Paris-based Emmanuel Gaillard will be remembered as a 'once-in-a-generation' lawyer
Emmanuel Gaillard, one of the greatest arbitration lawyers of his generation, has died aged 69
Internationally renowned French arbitration lawyer Emmanuel Gaillard passed away unexpectedly last Thursday, his firm Gaillard Banifatemi Shelbaya Disputes confirmed.
In a statement, the firm said 69-year-old Gaillard was “a totem in the world of international arbitration, and a source of inspiration for lawyers across the world. Arbitrators, practitioners, academics, and clients universally admired his brilliance, integrity, humanity and dedication.”
An energetic advocate for arbitration, whether investment arbitration or business disputes, Gaillard’s ‘vision and intellectual contributions framed the development of international arbitration’, the firm said, adding that his contributions would ‘influence practitioners and academics for years to come’.

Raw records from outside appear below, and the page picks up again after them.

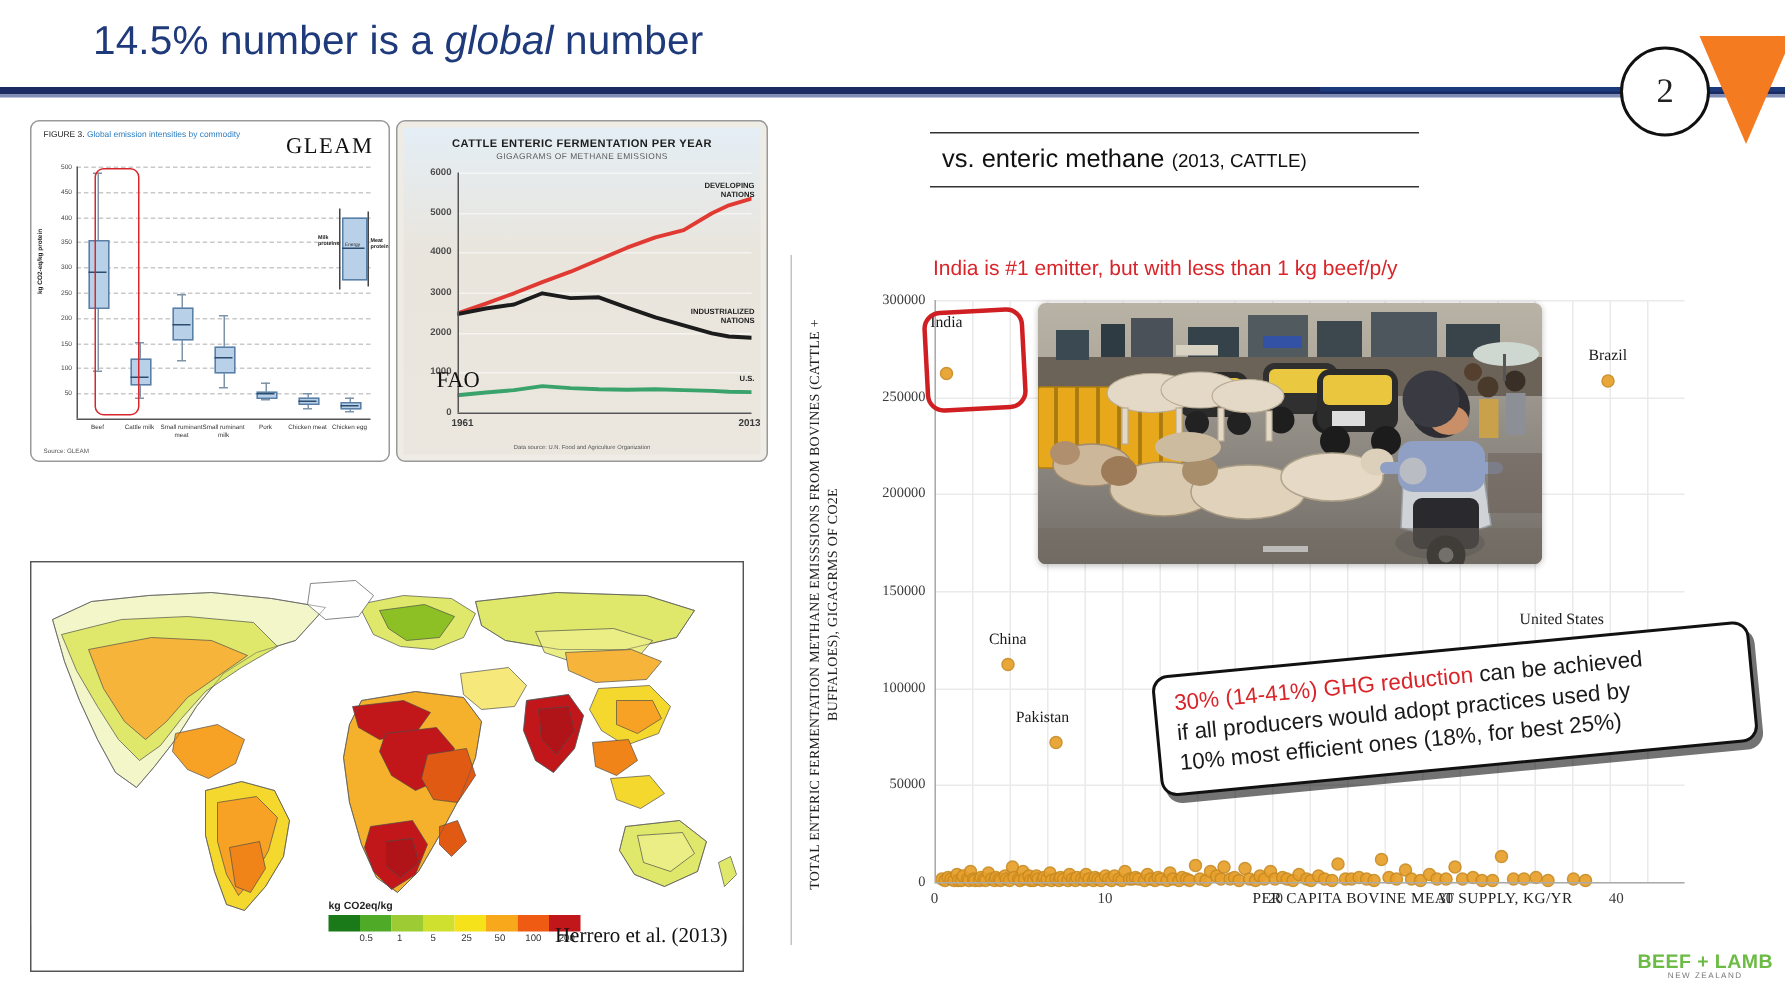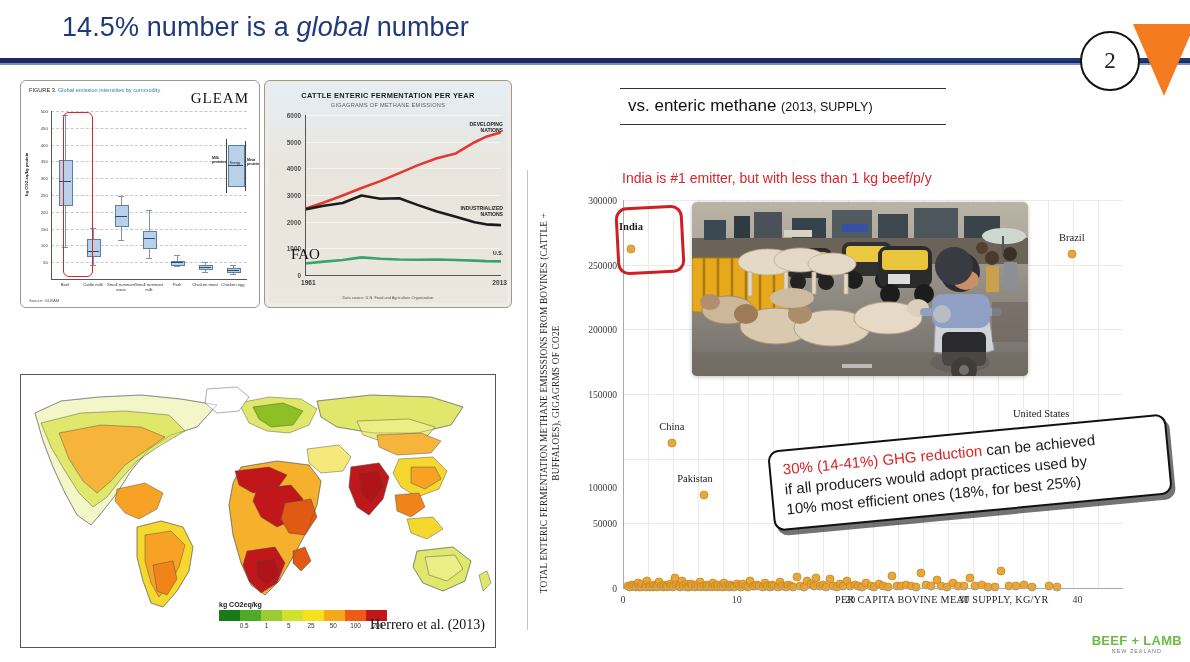--- a/index.html
+++ b/index.html
@@ -350,33 +350,33 @@
         <span>100</span>
         <span>200</span>
       </div>
   </div>
   <div id="herrero">Herrero et al. (2013)</div>
 </div>
 
 <div id="divider"></div>
 
 <div id="rp-header">
-  <div id="rp-h2"><span>vs. enteric methane</span> <small>(2013, SUPPLY)</small></div>
+  <div id="rp-h2"><span>vs. enteric methane</span> <small>(2013, CATTLE)</small></div>
 </div>
 <div id="rp-red">India is #1 emitter, but with less than 1 kg beef/p/y</div>
 
 <div id="sc-wrap">
   <div id="sc-ylabel">TOTAL ENTERIC FERMENTATION METHANE EMISSSIONS FROM BOVINES (CATTLE + BUFFALOES), GIGAGRMS OF CO2E</div>
   <div id="sc-plot">
       <div class="sc-gh" style="top: 388px;"></div>
       <div class="sc-yt" style="top: 388px;">0</div>
       <div class="sc-gh" style="top: 323.333px;"></div>
       <div class="sc-yt" style="top: 323.333px;">50000</div>
       <div class="sc-gh" style="top: 258.667px;"></div>
-      <div class="sc-yt" style="top: 258.667px; margin-top: 28px;">100000</div>
+      <div class="sc-yt" style="top: 258.667px;">100000</div>
       <div class="sc-gh" style="top: 194px;"></div>
       <div class="sc-yt" style="top: 194px;">150000</div>
       <div class="sc-gh" style="top: 129.333px;"></div>
       <div class="sc-yt" style="top: 129.333px;">200000</div>
       <div class="sc-gh" style="top: 64.6667px;"></div>
       <div class="sc-yt" style="top: 64.6667px;">250000</div>
       <div class="sc-gh" style="top: 0px;"></div>
       <div class="sc-yt" style="top: 0px;">300000</div>
       <div class="sc-gv" style="left: 0px;"></div>
       <div class="sc-gv" style="left: 25px;"></div>
@@ -534,21 +534,21 @@
       <div class="sc-pt" style="left: 364.773px; bottom: 1.42267px; background: rgb(232, 160, 42);"></div>
       <div class="sc-pt" style="left: 371.591px; bottom: 1.164px; background: rgb(232, 160, 42);"></div>
       <div class="sc-pt" style="left: 378.409px; bottom: 17.3307px; background: rgb(232, 160, 42);"></div>
       <div class="sc-pt" style="left: 386.364px; bottom: 2.19867px; background: rgb(232, 160, 42);"></div>
       <div class="sc-pt" style="left: 393.182px; bottom: 1.68133px; background: rgb(232, 160, 42);"></div>
       <div class="sc-pt" style="left: 401.136px; bottom: 2.84533px; background: rgb(232, 160, 42);"></div>
       <div class="sc-pt" style="left: 409.091px; bottom: 1.29333px; background: rgb(232, 160, 42);"></div>
       <div class="sc-pt" style="left: 426.136px; bottom: 1.81067px; background: rgb(232, 160, 42);"></div>
       <div class="sc-pt" style="left: 434.091px; bottom: 1.03467px; background: rgb(232, 160, 42);"></div>
       <div class="sc-pt" style="left: 7.95455px; bottom: 338.853px; background: rgb(232, 160, 42);"></div>
-      <div class="sc-lab" style="left: 7.95455px; top: 21px; font-weight: bold;">India</div>
+      <div class="sc-lab" style="left: 7.95455px; top: 10px;">India</div>
       <div class="sc-pt" style="left: 448.864px; bottom: 333.68px; background: rgb(232, 160, 42);"></div>
       <div class="sc-lab" style="left: 448.864px; top: 32.32px;">Brazil</div>
       <div class="sc-pt" style="left: 48.8636px; bottom: 144.853px; background: rgb(232, 160, 42);"></div>
       <div class="sc-lab" style="left: 48.8636px; top: 221.147px;">China</div>
       <div class="sc-pt" style="left: 418.182px; bottom: 157.787px; background: rgb(232, 160, 42);"></div>
       <div class="sc-lab" style="left: 418.182px; top: 208.213px;">United States</div>
       <div class="sc-pt" style="left: 80.6818px; bottom: 93.12px; background: rgb(232, 160, 42);"></div>
       <div class="sc-lab" style="left: 72px; top: 272.88px;">Pakistan</div>
       <div style="position: absolute; left: 0px; top: 388px; width: 100%; border-top: 1px solid rgb(170, 170, 170);"></div>
       <div style="position: absolute; left: 0px; top: 0px; height: 388px; border-left: 1px solid rgb(170, 170, 170);"></div>

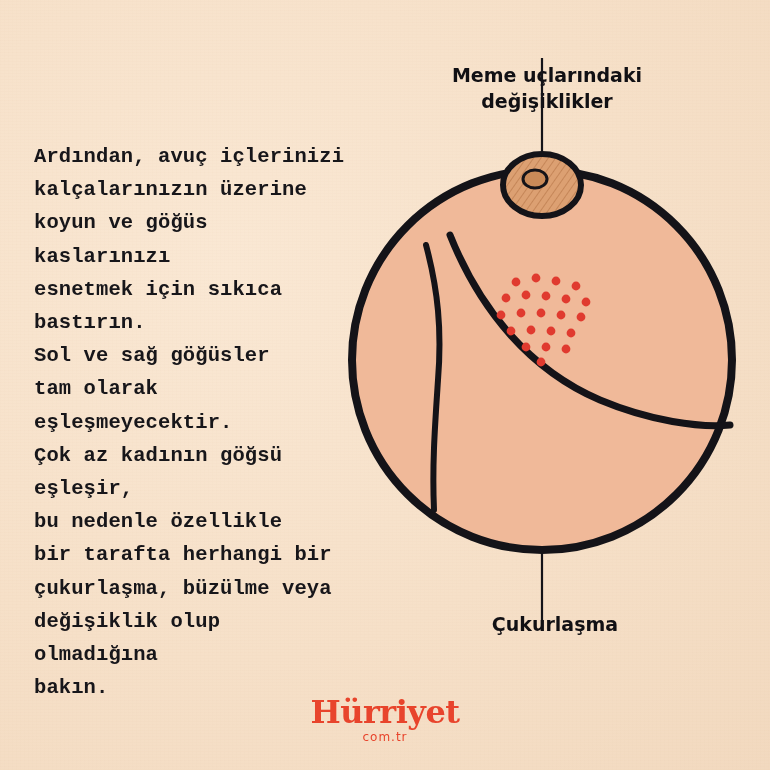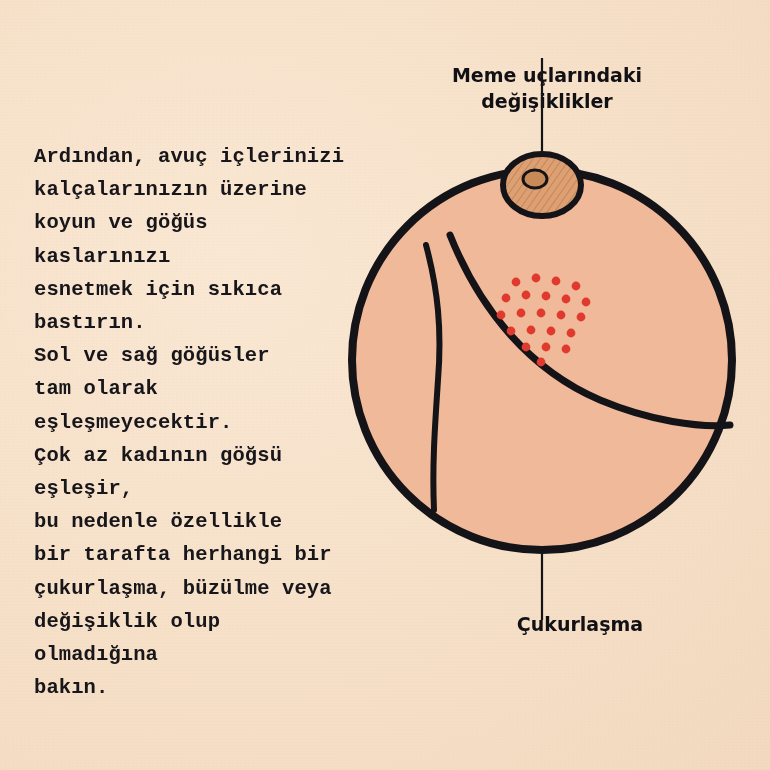--- a/index.html
+++ b/index.html
@@ -55,21 +55,21 @@
     text-align: center;
     white-space: pre-line;
     font-family: "DejaVu Sans", sans-serif;
   }
   #label-top {
     left: 432px;
     top: 63px;
     width: 230px;
   }
   #label-bottom {
-    left: 480px;
+    left: 455px;
     top: 612px;
     width: 200px;
   }
 
   #figure {
     position: absolute;
     left: 330px;
     top: 40px;
     width: 420px;
     height: 580px;
@@ -161,13 +161,17 @@
       <circle cx="201" cy="290" r="4.4"></circle>
       <circle cx="221" cy="291" r="4.4"></circle>
       <circle cx="241" cy="293" r="4.4"></circle>
       <circle cx="196" cy="307" r="4.4"></circle>
       <circle cx="216" cy="307" r="4.4"></circle>
       <circle cx="236" cy="309" r="4.4"></circle>
       <circle cx="211" cy="322" r="4.4"></circle>
     </g>
   </svg>
 
+  <div id="brand">
+    <div id="brand-name">Hürriyet</div>
+    <div id="brand-tld">com.tr</div>
+  </div>
 </div>
 
 </body></html>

Gaillard’s passing comes just two months after he left Shearman & Sterling to launch arbitration boutique Gaillard Banifatemi Shelbaya Disputes with former Shearman colleagues Mohamed Shelbaya and Yas Banifatemi.
Gaillard – who founded Shearman’s arbitration practice in 1987 – had been a cornerstone of the US firm’s international disputes offering, having led it for more than 30 years. He also served two terms as managing partner of Shearman’s Paris office, from 1997-2005 and from 2007 until he left the firm earlier this year.
His departure to form the new arbitration-only boutique was seen as a seminal moment, equivalent to the 2014 foundation of fellow boutique Three Crowns, led by his great contemporary and former Freshfields lawyer Jan Paulsson.
Best known for his work in representing former shareholders of Yukos against Russia in a long-running $50bn arbitration and related enforcement proceedings, he was also active in Africa-related arbitration. Most notably, in 2018 he represented Angolan energy company Sonangol in a $2.2bn energy dispute, one of the highlights of a 30-year career in which he made more than 350 appearances as counsel.
Gaillard chaired the International Arbitration Institute and the Arbitration Academy, and had visiting teaching commitments at Harvard, Yale and Geneva. He was also active in French arbitration institutions and a supporter of Paris Arbitration Week.
Tributes from leading arbitration lawyers were swift and heartfelt. Michael Ostrove, co-head of DLA Piper’s international arbitration group, said it was a ‘tremendous loss’, while Hogan Lovells’ Samaa Haridi, co-chair of the International Bar Association’s arbitration committee, said: “So many members of our community benefited from his immense intellect and generosity,” a sentiment which was echoed by many.
Former Shearman colleagues added their own tributes on LinkedIn, with antitrust partner James Webber saying Gaillard ‘was a giant figure at our firm and in his field for so long’, while Barney Reynolds, the firm’s global head of finance, said Gaillard ‘was a hugely valued and respected colleague and friend’.
Acknowledging the wide respect in which Gaillard was held, his firm said: “Above all, Emmanuel was a protective father, a close friend and a cherished colleague. His wit, humour and youthful energy made working with him not only educational, but immeasurably pleasurable.”
It added: “We are determined to honour his memory by continuing to grow Gaillard Banifatemi Shelbaya Disputes with the same integrity, dedication and creativity which he has taught us.”